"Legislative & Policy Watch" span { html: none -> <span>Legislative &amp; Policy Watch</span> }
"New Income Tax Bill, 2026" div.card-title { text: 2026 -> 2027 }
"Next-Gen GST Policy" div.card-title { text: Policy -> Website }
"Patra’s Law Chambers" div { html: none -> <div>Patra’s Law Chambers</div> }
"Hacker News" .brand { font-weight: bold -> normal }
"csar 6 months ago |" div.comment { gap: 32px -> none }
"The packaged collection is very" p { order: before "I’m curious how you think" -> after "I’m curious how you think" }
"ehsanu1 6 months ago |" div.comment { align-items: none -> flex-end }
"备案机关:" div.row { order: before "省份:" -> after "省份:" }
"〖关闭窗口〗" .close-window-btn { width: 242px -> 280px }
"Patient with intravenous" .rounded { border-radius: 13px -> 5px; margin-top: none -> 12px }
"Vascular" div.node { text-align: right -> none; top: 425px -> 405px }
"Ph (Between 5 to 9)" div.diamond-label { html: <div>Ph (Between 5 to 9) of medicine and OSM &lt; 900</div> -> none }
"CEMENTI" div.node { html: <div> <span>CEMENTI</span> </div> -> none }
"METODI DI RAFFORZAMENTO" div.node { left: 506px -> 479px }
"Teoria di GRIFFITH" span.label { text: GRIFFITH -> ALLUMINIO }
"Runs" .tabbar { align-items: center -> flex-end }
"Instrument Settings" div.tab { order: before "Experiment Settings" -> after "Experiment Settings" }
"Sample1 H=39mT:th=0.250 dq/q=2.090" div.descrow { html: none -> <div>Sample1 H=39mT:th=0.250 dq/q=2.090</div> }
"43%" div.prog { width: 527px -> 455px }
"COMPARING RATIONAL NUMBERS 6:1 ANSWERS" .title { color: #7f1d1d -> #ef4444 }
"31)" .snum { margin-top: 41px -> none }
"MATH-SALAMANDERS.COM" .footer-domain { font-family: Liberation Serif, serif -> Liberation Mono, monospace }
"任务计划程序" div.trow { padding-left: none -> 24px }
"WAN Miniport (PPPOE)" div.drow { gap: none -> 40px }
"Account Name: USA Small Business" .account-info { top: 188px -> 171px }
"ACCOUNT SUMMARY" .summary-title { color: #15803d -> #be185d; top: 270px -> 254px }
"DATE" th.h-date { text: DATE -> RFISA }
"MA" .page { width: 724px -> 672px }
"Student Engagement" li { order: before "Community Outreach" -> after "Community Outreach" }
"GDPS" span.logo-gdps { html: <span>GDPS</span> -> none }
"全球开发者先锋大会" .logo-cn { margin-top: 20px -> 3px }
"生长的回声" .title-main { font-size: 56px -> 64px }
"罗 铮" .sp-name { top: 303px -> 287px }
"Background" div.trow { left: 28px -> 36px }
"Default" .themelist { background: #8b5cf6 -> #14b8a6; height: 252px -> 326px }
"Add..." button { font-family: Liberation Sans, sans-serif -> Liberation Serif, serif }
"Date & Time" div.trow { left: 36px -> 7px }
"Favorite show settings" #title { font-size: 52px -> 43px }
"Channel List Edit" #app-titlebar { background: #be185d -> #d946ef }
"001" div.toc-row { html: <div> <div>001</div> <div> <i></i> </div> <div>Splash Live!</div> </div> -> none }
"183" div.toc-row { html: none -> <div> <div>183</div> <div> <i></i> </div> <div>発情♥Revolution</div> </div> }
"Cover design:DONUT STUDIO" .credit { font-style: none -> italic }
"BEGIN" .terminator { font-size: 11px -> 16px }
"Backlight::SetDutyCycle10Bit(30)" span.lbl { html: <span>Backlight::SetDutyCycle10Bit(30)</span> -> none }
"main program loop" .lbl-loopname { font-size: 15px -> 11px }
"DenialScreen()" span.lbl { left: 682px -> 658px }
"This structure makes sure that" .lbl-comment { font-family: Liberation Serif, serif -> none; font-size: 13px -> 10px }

= = = =

What to produce →
Send back the lines of the records word for word, from the very first through the line containing "margin-top: 41px ->".

Reply →
"Legislative & Policy Watch" span { html: none -> <span>Legislative &amp; Policy Watch</span> }
"New Income Tax Bill, 2026" div.card-title { text: 2026 -> 2027 }
"Next-Gen GST Policy" div.card-title { text: Policy -> Website }
"Patra’s Law Chambers" div { html: none -> <div>Patra’s Law Chambers</div> }
"Hacker News" .brand { font-weight: bold -> normal }
"csar 6 months ago |" div.comment { gap: 32px -> none }
"The packaged collection is very" p { order: before "I’m curious how you think" -> after "I’m curious how you think" }
"ehsanu1 6 months ago |" div.comment { align-items: none -> flex-end }
"备案机关:" div.row { order: before "省份:" -> after "省份:" }
"〖关闭窗口〗" .close-window-btn { width: 242px -> 280px }
"Patient with intravenous" .rounded { border-radius: 13px -> 5px; margin-top: none -> 12px }
"Vascular" div.node { text-align: right -> none; top: 425px -> 405px }
"Ph (Between 5 to 9)" div.diamond-label { html: <div>Ph (Between 5 to 9) of medicine and OSM &lt; 900</div> -> none }
"CEMENTI" div.node { html: <div> <span>CEMENTI</span> </div> -> none }
"METODI DI RAFFORZAMENTO" div.node { left: 506px -> 479px }
"Teoria di GRIFFITH" span.label { text: GRIFFITH -> ALLUMINIO }
"Runs" .tabbar { align-items: center -> flex-end }
"Instrument Settings" div.tab { order: before "Experiment Settings" -> after "Experiment Settings" }
"Sample1 H=39mT:th=0.250 dq/q=2.090" div.descrow { html: none -> <div>Sample1 H=39mT:th=0.250 dq/q=2.090</div> }
"43%" div.prog { width: 527px -> 455px }
"COMPARING RATIONAL NUMBERS 6:1 ANSWERS" .title { color: #7f1d1d -> #ef4444 }
"31)" .snum { margin-top: 41px -> none }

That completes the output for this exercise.